**TASK TO COMPLETE:** Within the records below, reproduce without change the lines from the line that has "gap: 14px ->" through the line that has "font-size: 14px ->", and only those.

**GIVEN DATA:**
○ ○ ○ ○ ○ ○ ○

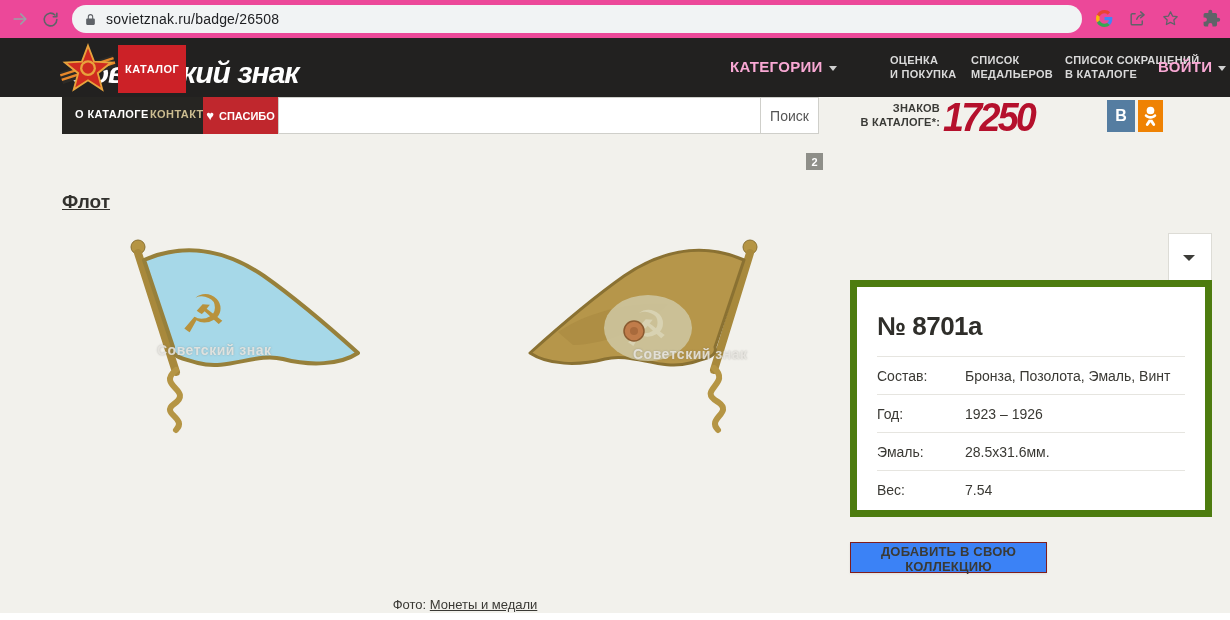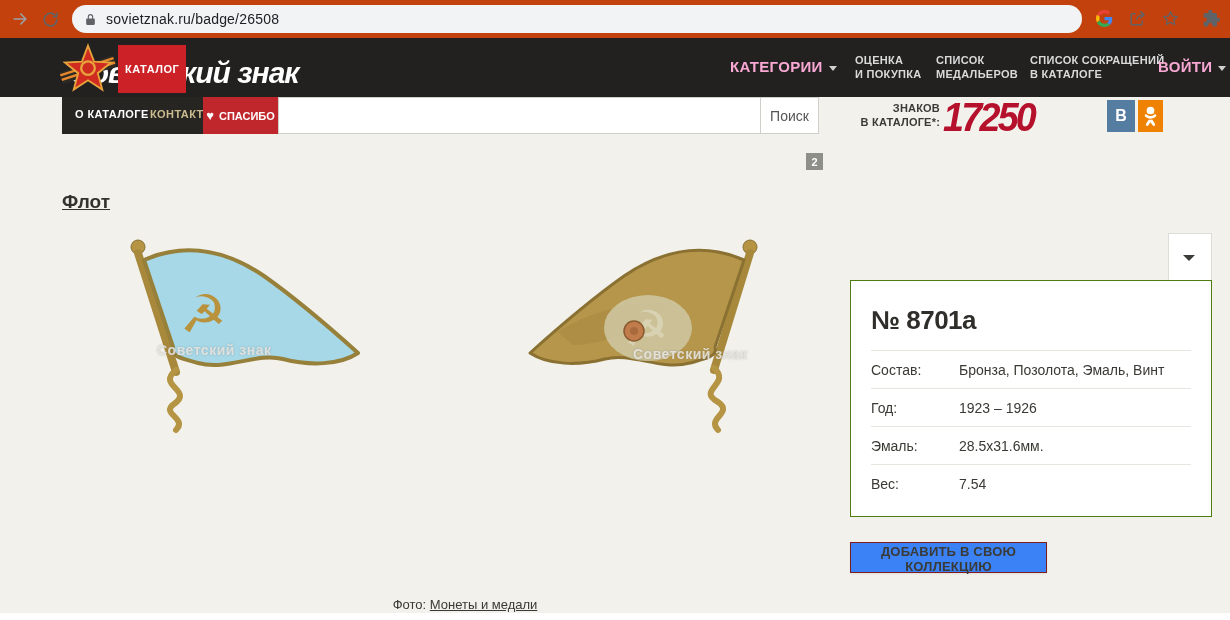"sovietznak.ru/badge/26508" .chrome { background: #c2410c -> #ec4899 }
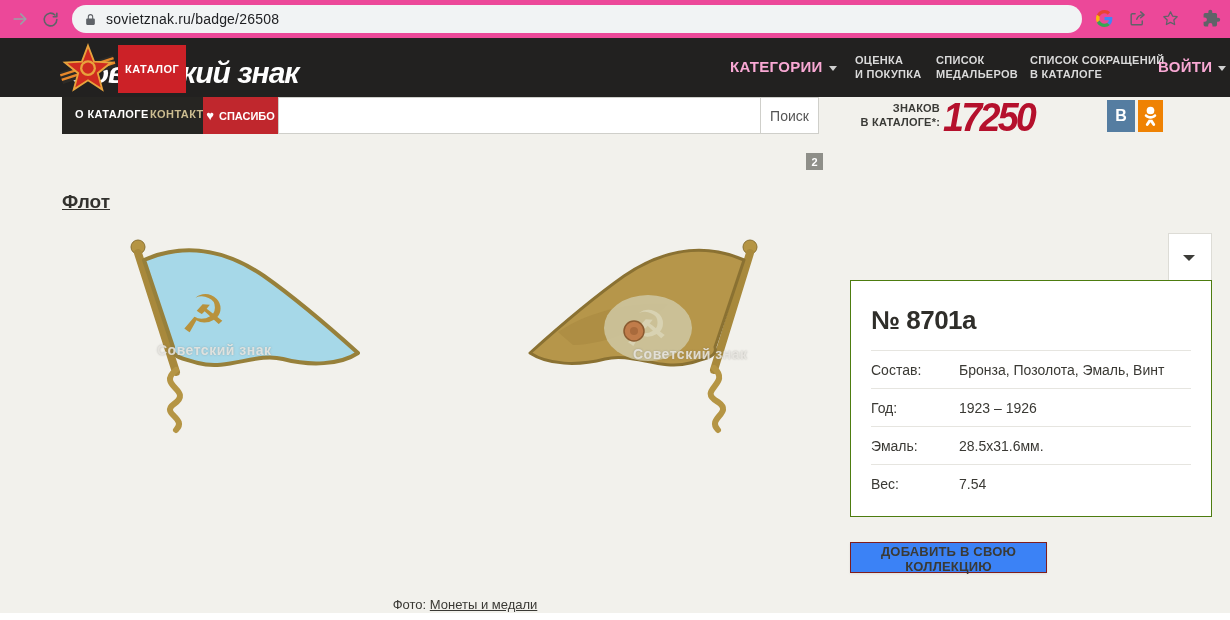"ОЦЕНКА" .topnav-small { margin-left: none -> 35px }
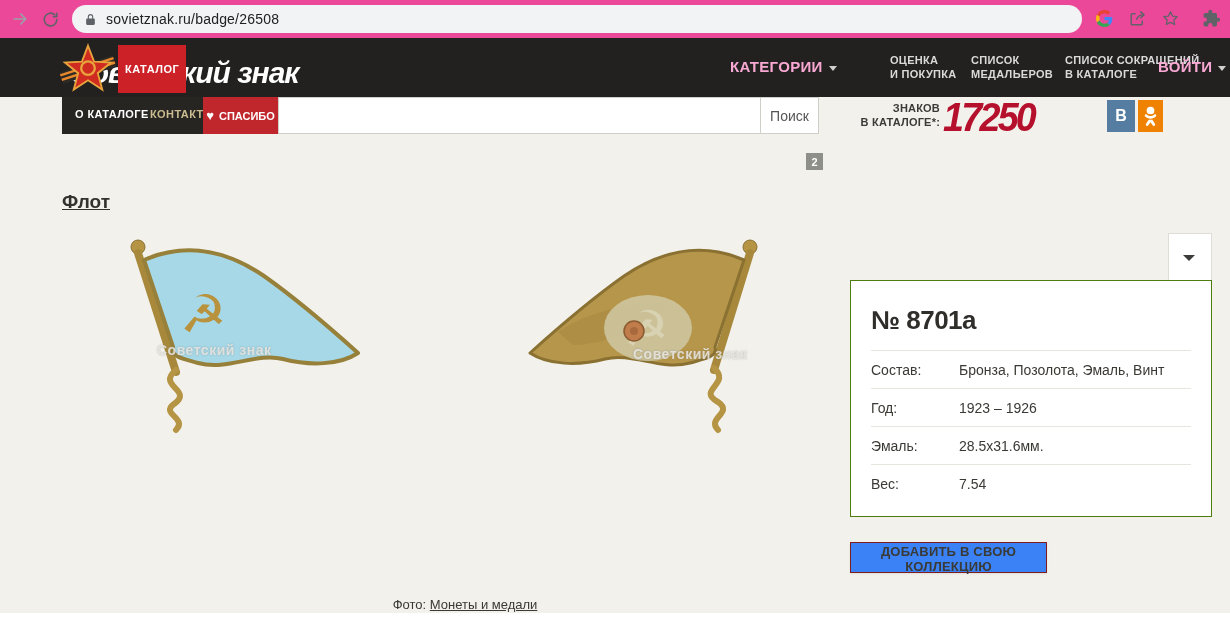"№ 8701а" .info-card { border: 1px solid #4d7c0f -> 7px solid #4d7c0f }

○ ○ ○ ○ ○ ○ ○

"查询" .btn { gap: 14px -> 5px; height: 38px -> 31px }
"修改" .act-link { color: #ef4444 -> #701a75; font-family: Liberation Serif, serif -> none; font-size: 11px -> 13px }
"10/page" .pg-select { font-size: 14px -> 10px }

○ ○ ○ ○ ○ ○ ○

**RESULT OF THIS TASK:**
"查询" .btn { gap: 14px -> 5px; height: 38px -> 31px }
"修改" .act-link { color: #ef4444 -> #701a75; font-family: Liberation Serif, serif -> none; font-size: 11px -> 13px }
"10/page" .pg-select { font-size: 14px -> 10px }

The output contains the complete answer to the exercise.